Leaving the pictures aside, restate all of the data exactly.

### Task inputs

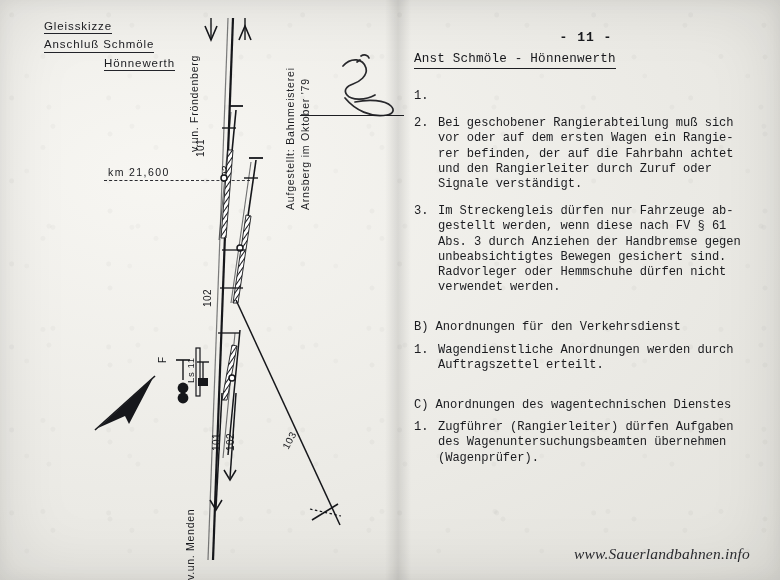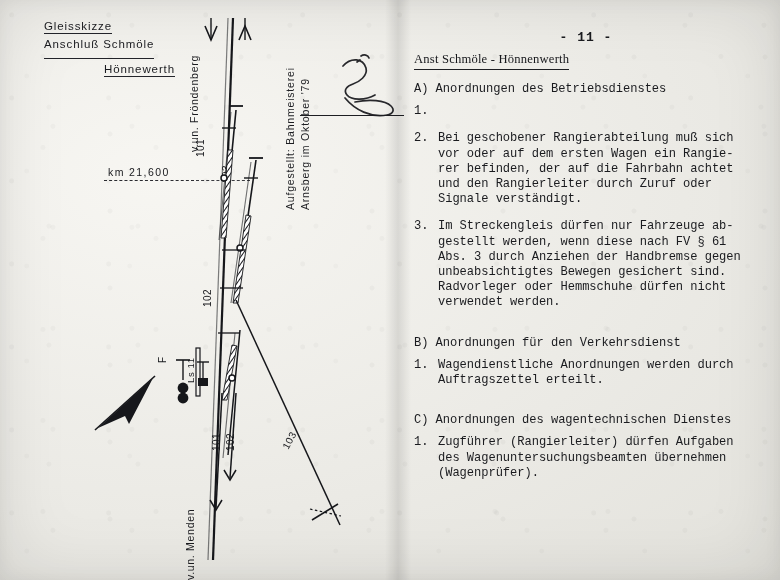--- a/index.html
+++ b/index.html
@@ -42,21 +42,21 @@
   
   #left-sheet{position:absolute;left:0;top:0;width:390px;height:569px;}
 
   #title-block{position:absolute;left:44px;top:16px;width:190px;}
   .title-line{
     font-family:"Liberation Sans", sans-serif;
     font-size:11.5px;letter-spacing:.9px;color:#1b1c20;
     white-space:nowrap;
   }
   .title-line.l1{padding-bottom:1px;border-bottom:1.3px solid #23242a;display:inline-block;}
-  .title-line.l2{margin-top:2px;padding-bottom:8px;border-bottom:1.3px solid #23242a;display:inline-block;}
+  .title-line.l2{margin-top:2px;padding-bottom:2px;border-bottom:1.3px solid #23242a;display:inline-block;}
   .title-line.l3{margin-top:3px;margin-left:60px;padding-bottom:1px;border-bottom:1.3px solid #23242a;display:inline-block;}
 
   .vlabel{
     position:absolute;
     font-size:10.5px;letter-spacing:.7px;color:#1b1c20;
     white-space:nowrap;transform-origin:left bottom;
     font-family:"Liberation Sans", sans-serif;
   }
   .vrot{transform:rotate(-90deg);}
 
@@ -111,21 +111,21 @@
   
   #right-sheet{position:absolute;left:392px;top:0;width:388px;height:556px;}
 
   #pageno{
     position:absolute;left:0;right:0;top:30px;text-align:center;
     font-family:"Liberation Mono", monospace;
     font-size:13px;font-weight:bold;color:#1a1b1f;letter-spacing:1px;
   }
   #doc-heading{
     position:absolute;left:22px;top:52px;
-    font-family:Liberation Serif, serif;
+    font-family:Liberation Mono, monospace;
     font-size:12.6px;color:#17181c;letter-spacing:.2px;
     padding-bottom:2px;border-bottom:1.3px solid #1d1e22;display:inline-block;
   }
   #body{
     position:absolute;left:22px;top:82px;width:360px;
     font-family:"Liberation Mono", monospace;
     font-size:12.1px;line-height:15.2px;color:#1a1b1f;letter-spacing:-.05px;
   }
   .sec{margin-top:0;}
   .sec-head{white-space:pre;}
@@ -278,21 +278,20 @@
         <line x1="244" y1="178" x2="258" y2="178"></line>
       </g>
     </svg>
   </div>
 
   <div id="right-sheet">
     <div id="pageno">- 11 -</div>
     <div id="doc-heading">Anst Schmöle - Hönnenwerth</div>
     <div id="body">
         <div class="sec">
-          <div class="sec-head">A) Anordnungen des Betriebsdienstes</div>
           <div class="items">
             <div class="item">
               <div class="item-num">1.</div>
             </div>
             <div class="item">
               <div class="item-num">2.</div>
               <div class="item-text">Bei geschobener Rangierabteilung muß sich
 vor oder auf dem ersten Wagen ein Rangie-
 rer befinden, der auf die Fahrbahn achtet
 und den Rangierleiter durch Zuruf oder
@@ -328,17 +327,18 @@
               <div class="item-num">1.</div>
               <div class="item-text">Zugführer (Rangierleiter) dürfen Aufgaben
 des Wagenuntersuchungsbeamten übernehmen
 (Wagenprüfer).</div>
             </div>
           </div>
         </div>
       </div>
   </div>
 
+  <div id="footer-wm">www.Sauerlandbahnen.info</div>
 
   <div id="grain"></div>
   <div id="gutter"></div>
   <div id="vignette"></div>
 </div>
 
 </body></html>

######

Task answer –
--- a/index.html
+++ b/index.html
@@ -42,21 +42,21 @@
   
   #left-sheet{position:absolute;left:0;top:0;width:390px;height:569px;}
 
   #title-block{position:absolute;left:44px;top:16px;width:190px;}
   .title-line{
     font-family:"Liberation Sans", sans-serif;
     font-size:11.5px;letter-spacing:.9px;color:#1b1c20;
     white-space:nowrap;
   }
   .title-line.l1{padding-bottom:1px;border-bottom:1.3px solid #23242a;display:inline-block;}
-  .title-line.l2{margin-top:2px;padding-bottom:8px;border-bottom:1.3px solid #23242a;display:inline-block;}
+  .title-line.l2{margin-top:2px;padding-bottom:2px;border-bottom:1.3px solid #23242a;display:inline-block;}
   .title-line.l3{margin-top:3px;margin-left:60px;padding-bottom:1px;border-bottom:1.3px solid #23242a;display:inline-block;}
 
   .vlabel{
     position:absolute;
     font-size:10.5px;letter-spacing:.7px;color:#1b1c20;
     white-space:nowrap;transform-origin:left bottom;
     font-family:"Liberation Sans", sans-serif;
   }
   .vrot{transform:rotate(-90deg);}
 
@@ -111,21 +111,21 @@
   
   #right-sheet{position:absolute;left:392px;top:0;width:388px;height:556px;}
 
   #pageno{
     position:absolute;left:0;right:0;top:30px;text-align:center;
     font-family:"Liberation Mono", monospace;
     font-size:13px;font-weight:bold;color:#1a1b1f;letter-spacing:1px;
   }
   #doc-heading{
     position:absolute;left:22px;top:52px;
-    font-family:Liberation Serif, serif;
+    font-family:Liberation Mono, monospace;
     font-size:12.6px;color:#17181c;letter-spacing:.2px;
     padding-bottom:2px;border-bottom:1.3px solid #1d1e22;display:inline-block;
   }
   #body{
     position:absolute;left:22px;top:82px;width:360px;
     font-family:"Liberation Mono", monospace;
     font-size:12.1px;line-height:15.2px;color:#1a1b1f;letter-spacing:-.05px;
   }
   .sec{margin-top:0;}
   .sec-head{white-space:pre;}
@@ -278,21 +278,20 @@
         <line x1="244" y1="178" x2="258" y2="178"></line>
       </g>
     </svg>
   </div>
 
   <div id="right-sheet">
     <div id="pageno">- 11 -</div>
     <div id="doc-heading">Anst Schmöle - Hönnenwerth</div>
     <div id="body">
         <div class="sec">
-          <div class="sec-head">A) Anordnungen des Betriebsdienstes</div>
           <div class="items">
             <div class="item">
               <div class="item-num">1.</div>
             </div>
             <div class="item">
               <div class="item-num">2.</div>
               <div class="item-text">Bei geschobener Rangierabteilung muß sich
 vor oder auf dem ersten Wagen ein Rangie-
 rer befinden, der auf die Fahrbahn achtet
 und den Rangierleiter durch Zuruf oder
@@ -328,17 +327,18 @@
               <div class="item-num">1.</div>
               <div class="item-text">Zugführer (Rangierleiter) dürfen Aufgaben
 des Wagenuntersuchungsbeamten übernehmen
 (Wagenprüfer).</div>
             </div>
           </div>
         </div>
       </div>
   </div>
 
+  <div id="footer-wm">www.Sauerlandbahnen.info</div>
 
   <div id="grain"></div>
   <div id="gutter"></div>
   <div id="vignette"></div>
 </div>
 
 </body></html>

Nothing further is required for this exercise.